[Stored entries]
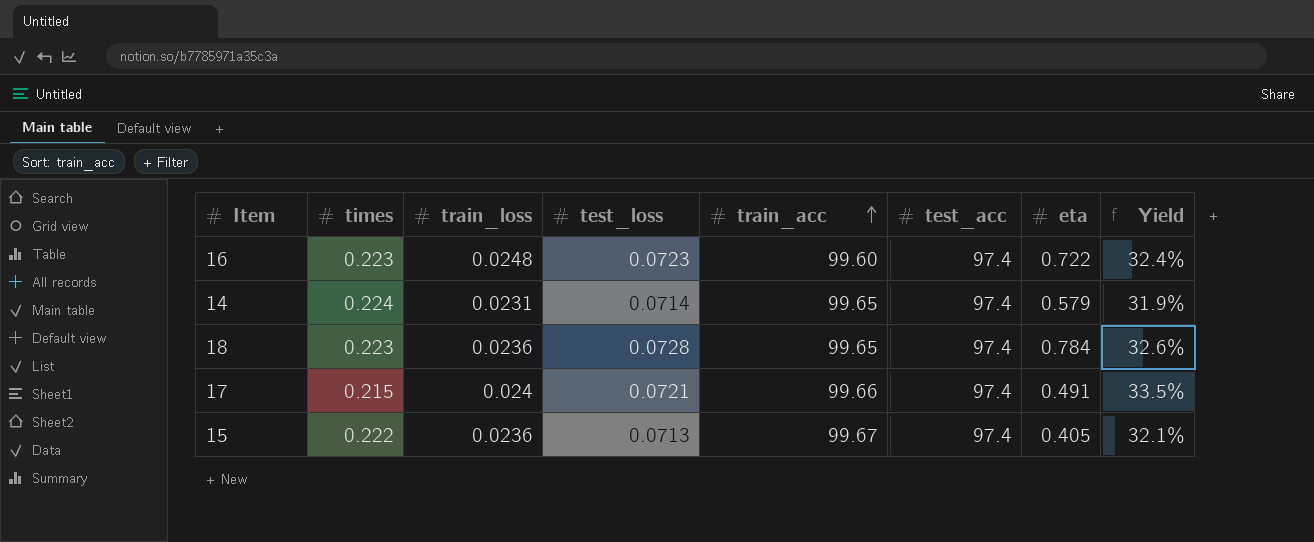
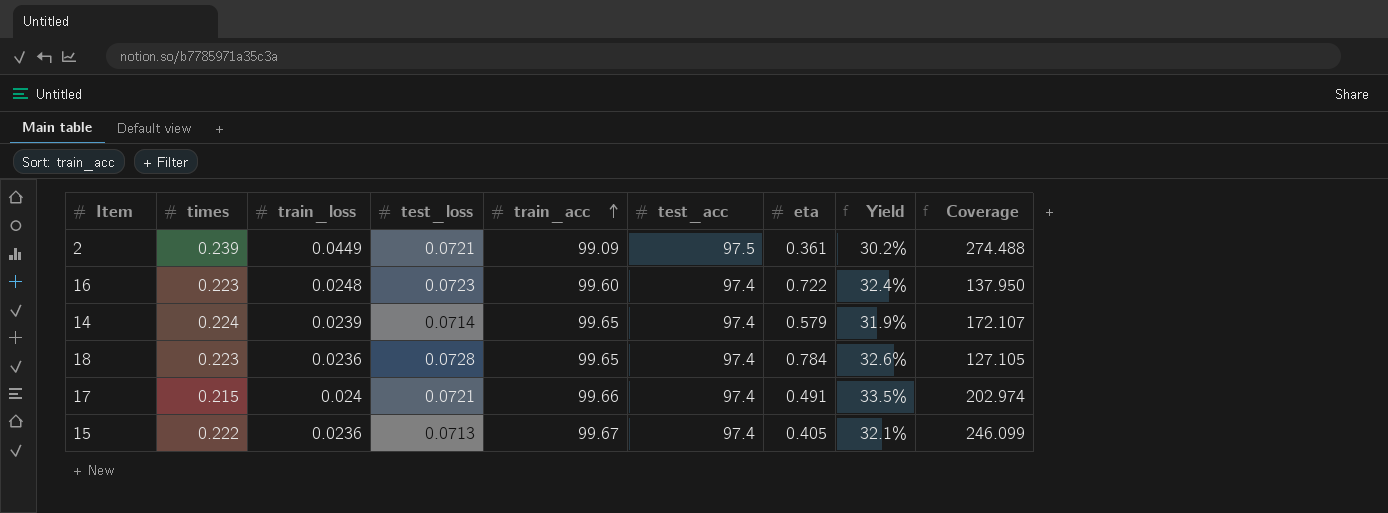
column Coverage | formula: none -> [train_acc] / [eta]
row 2: none -> 0.239 | 0.0449 | 0.0721 | 99.09 | 97.5 | 0.361 | 30.2% | 274.488
14 | train_loss: 0.0231 -> 0.0239

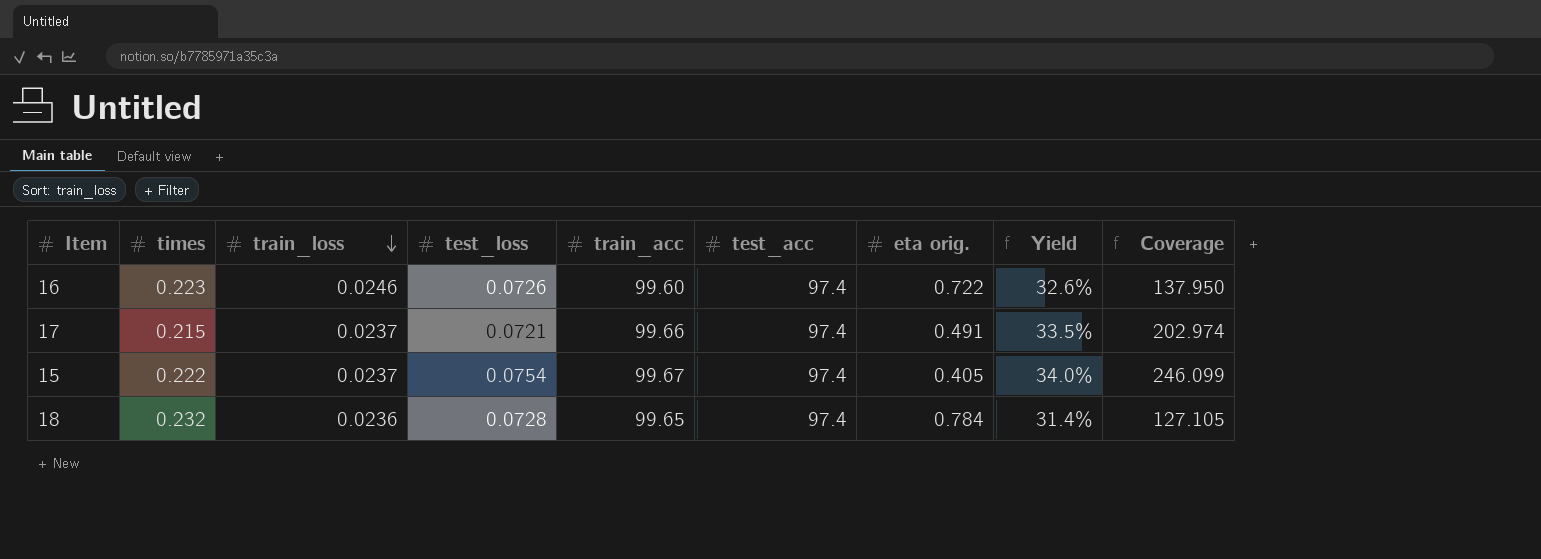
row order: train_acc ascending -> train_loss descending
column name: eta -> eta orig.
row 2: 0.239 | 0.0449 | 0.0721 | 99.09 | 97.5 | 0.361 | 30.2% | 274.488 -> none
row 14: 0.224 | 0.0239 | 0.0714 | 99.65 | 97.4 | 0.579 | 31.9% | 172.107 -> none
16 | train_loss: 0.0248 -> 0.0246
16 | test_loss: 0.0723 -> 0.0726
16 | Yield: 32.4% -> 32.6%
17 | train_loss: 0.024 -> 0.0237
15 | train_loss: 0.0236 -> 0.0237
15 | test_loss: 0.0713 -> 0.0754
15 | Yield: 32.1% -> 34.0%
18 | times: 0.223 -> 0.232
18 | Yield: 32.6% -> 31.4%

Exercise - Write out the data above in full and exactly, but not the pictures.

Answer below -
column Coverage | formula: none -> [train_acc] / [eta]
row 2: none -> 0.239 | 0.0449 | 0.0721 | 99.09 | 97.5 | 0.361 | 30.2% | 274.488
14 | train_loss: 0.0231 -> 0.0239

row order: train_acc ascending -> train_loss descending
column name: eta -> eta orig.
row 2: 0.239 | 0.0449 | 0.0721 | 99.09 | 97.5 | 0.361 | 30.2% | 274.488 -> none
row 14: 0.224 | 0.0239 | 0.0714 | 99.65 | 97.4 | 0.579 | 31.9% | 172.107 -> none
16 | train_loss: 0.0248 -> 0.0246
16 | test_loss: 0.0723 -> 0.0726
16 | Yield: 32.4% -> 32.6%
17 | train_loss: 0.024 -> 0.0237
15 | train_loss: 0.0236 -> 0.0237
15 | test_loss: 0.0713 -> 0.0754
15 | Yield: 32.1% -> 34.0%
18 | times: 0.223 -> 0.232
18 | Yield: 32.6% -> 31.4%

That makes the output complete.